* Exercise prompt *
Provide only the number of lines in the records where "ClientID" appears.

Dataset excerpts
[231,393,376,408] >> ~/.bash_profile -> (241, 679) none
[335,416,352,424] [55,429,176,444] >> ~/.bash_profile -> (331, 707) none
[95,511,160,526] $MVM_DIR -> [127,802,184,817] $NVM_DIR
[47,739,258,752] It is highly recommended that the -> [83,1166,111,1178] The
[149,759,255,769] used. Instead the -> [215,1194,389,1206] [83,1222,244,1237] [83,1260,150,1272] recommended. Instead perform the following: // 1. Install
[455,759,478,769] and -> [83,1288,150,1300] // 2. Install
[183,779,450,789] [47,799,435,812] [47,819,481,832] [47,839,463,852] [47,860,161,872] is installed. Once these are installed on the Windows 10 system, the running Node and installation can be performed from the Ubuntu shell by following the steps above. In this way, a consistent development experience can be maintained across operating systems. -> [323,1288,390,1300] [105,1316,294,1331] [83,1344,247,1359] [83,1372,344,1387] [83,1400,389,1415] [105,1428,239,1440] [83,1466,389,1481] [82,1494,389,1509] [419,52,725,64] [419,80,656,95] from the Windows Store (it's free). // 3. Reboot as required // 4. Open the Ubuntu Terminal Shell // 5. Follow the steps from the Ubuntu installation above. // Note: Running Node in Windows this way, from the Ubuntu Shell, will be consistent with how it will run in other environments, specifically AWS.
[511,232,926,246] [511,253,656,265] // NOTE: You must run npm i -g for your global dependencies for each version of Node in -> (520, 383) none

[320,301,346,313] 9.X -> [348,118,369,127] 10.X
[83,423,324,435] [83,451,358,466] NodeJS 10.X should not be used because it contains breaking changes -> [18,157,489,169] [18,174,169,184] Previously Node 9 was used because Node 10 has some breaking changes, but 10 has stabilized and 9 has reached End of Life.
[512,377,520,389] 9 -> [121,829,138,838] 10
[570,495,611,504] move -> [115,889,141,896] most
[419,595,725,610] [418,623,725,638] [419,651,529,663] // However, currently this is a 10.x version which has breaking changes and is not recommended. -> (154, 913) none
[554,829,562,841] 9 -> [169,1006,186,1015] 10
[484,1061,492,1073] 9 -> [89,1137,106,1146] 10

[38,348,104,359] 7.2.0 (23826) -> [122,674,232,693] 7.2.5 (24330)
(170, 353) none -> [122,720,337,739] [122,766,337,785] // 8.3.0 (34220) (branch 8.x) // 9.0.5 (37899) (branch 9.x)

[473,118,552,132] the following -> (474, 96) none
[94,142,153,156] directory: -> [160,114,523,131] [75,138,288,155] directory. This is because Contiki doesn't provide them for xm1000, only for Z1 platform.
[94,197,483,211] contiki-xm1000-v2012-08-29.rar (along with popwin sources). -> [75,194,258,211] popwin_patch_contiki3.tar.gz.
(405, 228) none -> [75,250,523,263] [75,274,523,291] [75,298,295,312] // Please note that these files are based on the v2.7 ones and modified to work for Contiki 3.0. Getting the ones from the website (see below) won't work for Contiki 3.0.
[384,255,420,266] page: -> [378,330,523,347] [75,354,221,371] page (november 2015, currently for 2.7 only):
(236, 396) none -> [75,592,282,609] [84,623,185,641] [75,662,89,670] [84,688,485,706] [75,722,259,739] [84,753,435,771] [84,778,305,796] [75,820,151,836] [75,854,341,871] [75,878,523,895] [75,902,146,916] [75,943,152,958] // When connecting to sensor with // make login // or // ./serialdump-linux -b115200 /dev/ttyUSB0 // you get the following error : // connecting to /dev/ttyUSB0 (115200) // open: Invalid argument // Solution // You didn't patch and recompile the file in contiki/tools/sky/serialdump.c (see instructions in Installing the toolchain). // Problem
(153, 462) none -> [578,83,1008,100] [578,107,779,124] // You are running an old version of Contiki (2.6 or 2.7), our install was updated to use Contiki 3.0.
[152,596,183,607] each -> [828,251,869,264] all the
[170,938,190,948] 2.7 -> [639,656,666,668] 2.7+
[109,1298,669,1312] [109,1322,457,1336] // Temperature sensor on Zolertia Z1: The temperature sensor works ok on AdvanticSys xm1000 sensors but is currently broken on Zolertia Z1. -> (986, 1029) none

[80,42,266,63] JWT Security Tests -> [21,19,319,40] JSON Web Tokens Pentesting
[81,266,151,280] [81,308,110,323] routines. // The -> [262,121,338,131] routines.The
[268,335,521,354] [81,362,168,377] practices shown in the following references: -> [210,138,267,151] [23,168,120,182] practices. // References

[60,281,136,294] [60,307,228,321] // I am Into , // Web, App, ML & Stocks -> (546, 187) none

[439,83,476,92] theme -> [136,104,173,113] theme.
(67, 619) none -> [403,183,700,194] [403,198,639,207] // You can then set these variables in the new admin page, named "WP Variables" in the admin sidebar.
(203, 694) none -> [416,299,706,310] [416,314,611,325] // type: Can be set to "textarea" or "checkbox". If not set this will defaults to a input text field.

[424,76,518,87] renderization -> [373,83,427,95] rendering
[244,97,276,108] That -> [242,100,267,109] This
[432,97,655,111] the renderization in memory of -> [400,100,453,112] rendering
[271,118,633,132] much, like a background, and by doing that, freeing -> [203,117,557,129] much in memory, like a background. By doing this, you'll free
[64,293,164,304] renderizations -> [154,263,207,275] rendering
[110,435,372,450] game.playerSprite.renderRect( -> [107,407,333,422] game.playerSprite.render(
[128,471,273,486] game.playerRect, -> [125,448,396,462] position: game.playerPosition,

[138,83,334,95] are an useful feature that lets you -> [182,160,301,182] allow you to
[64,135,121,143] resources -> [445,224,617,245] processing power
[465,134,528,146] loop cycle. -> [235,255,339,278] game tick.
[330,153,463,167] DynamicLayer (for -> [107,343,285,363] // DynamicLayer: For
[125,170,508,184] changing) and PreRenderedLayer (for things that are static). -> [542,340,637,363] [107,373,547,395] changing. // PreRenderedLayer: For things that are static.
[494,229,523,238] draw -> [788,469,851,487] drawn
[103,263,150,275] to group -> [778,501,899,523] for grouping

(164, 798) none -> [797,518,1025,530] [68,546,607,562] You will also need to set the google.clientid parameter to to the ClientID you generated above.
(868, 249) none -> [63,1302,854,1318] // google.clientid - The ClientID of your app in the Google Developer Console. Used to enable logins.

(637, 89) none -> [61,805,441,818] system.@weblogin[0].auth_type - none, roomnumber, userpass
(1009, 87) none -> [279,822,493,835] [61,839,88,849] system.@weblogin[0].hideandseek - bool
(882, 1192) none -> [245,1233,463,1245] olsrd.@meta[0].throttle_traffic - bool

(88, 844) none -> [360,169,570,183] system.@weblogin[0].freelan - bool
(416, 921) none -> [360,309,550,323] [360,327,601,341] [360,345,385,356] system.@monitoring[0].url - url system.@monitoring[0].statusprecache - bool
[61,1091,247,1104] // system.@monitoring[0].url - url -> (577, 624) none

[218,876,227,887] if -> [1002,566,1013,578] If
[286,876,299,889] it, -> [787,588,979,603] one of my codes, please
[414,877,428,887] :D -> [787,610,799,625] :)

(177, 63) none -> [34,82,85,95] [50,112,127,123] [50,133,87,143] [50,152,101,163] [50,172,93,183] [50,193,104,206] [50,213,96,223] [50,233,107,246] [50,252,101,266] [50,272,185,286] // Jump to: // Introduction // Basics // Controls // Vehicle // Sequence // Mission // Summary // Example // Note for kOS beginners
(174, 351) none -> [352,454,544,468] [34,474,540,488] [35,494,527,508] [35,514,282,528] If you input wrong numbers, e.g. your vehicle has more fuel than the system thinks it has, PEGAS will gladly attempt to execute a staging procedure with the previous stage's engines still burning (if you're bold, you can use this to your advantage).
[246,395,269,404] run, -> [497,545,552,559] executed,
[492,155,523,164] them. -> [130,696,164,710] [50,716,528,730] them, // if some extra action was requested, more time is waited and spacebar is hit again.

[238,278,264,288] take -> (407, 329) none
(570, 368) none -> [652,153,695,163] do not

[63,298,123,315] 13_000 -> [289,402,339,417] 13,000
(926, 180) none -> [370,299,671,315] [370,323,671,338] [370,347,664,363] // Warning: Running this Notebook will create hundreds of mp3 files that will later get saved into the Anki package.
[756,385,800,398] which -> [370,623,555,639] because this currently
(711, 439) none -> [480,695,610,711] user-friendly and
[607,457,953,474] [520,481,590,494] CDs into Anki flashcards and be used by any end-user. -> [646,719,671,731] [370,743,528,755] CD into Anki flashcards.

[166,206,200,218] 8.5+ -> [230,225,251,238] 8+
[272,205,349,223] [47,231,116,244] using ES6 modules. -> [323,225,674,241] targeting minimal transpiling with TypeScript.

* Reply to the task *
2